An Essay on Liberation
- Cover of the first edition
- Author: Herbert Marcuse
- Language: English
- Subject: Industrial society
- Publisher: Beacon Press
- Publication date: 1969
- Publication place: United States
- Media type: Print (Hardcover and Paperback)
- Pages: 91
- ISBN: 0-8070-0595-9

= An Essay on Liberation =

1969 book by Herbert Marcuse

An Essay on Liberation is a 1969 book by the Frankfurt School philosopher Herbert Marcuse.

==Summary==

The author of One-Dimensional Man argues that the time for utopian speculation has come.
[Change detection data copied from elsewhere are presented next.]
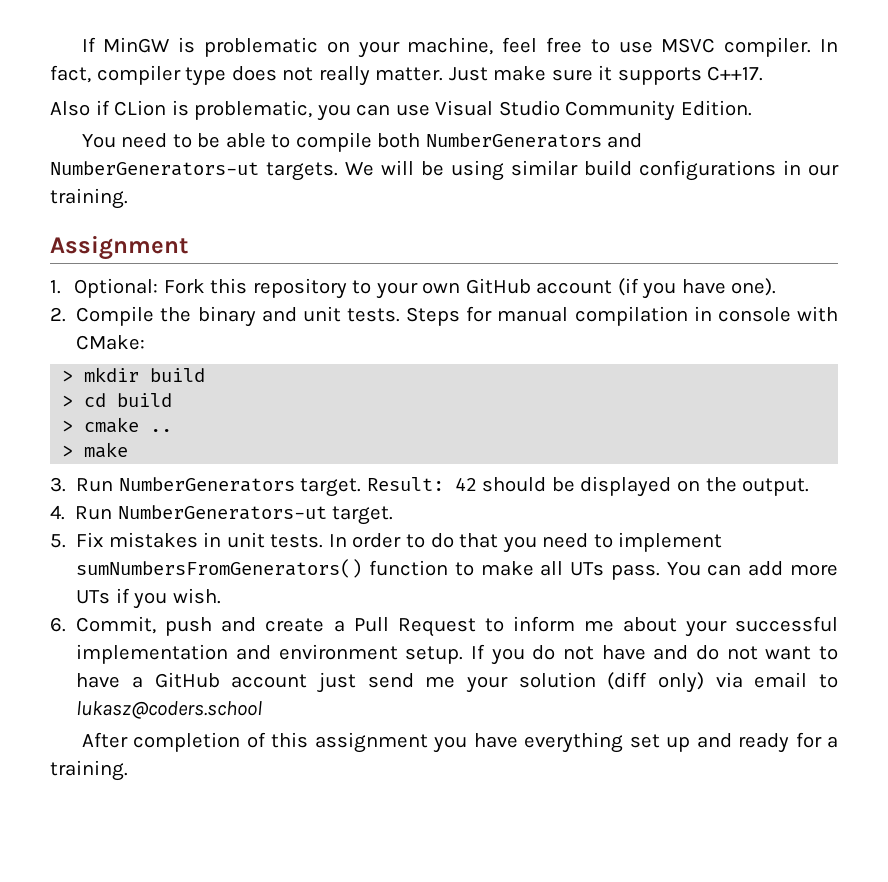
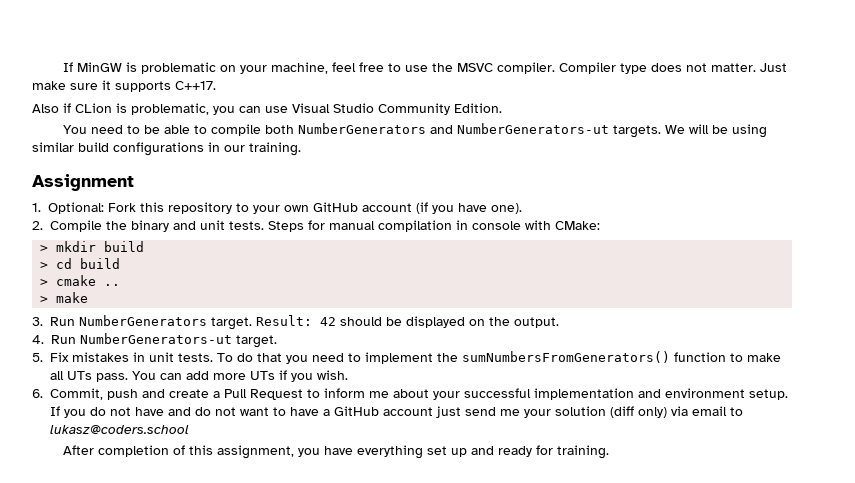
- If MinGW is problematic on your machine, feel free to use MSVC compiler.
+ If MinGW is problematic on your machine, feel free to use the MSVC compiler.
- In fact, compiler type does not really matter.
+ Compiler type does not matter.
- In order to do that you need to implement sumNumbersFromGenerators() function to make all UTs pass.
+ To do that you need to implement the sumNumbersFromGenerators() function to make all UTs pass.
- After completion of this assignment you have everything set up and ready for a training.
+ After completion of this assignment, you have everything set up and ready for training.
Marcuse argues that advanced industrial society has rendered the traditional conception of human freedom obsolete, and outlines new possibilities for contemporary human liberation "from each according to his ability, to each according to his needs".

==Publication history==
An Essay on Liberation was first published by Beacon Press in 1969.

==Reception==
The author Brian Easlea writes that Marcuse, having in the past been attacked by Marxists for his "quite unambiguous indictment of science and perhaps feeling that he had directed too much attention away from the rulers of advanced industrial society", apparently "reversed direction" in An Essay on Liberation by endorsing science and technology as "great vehicles of liberation".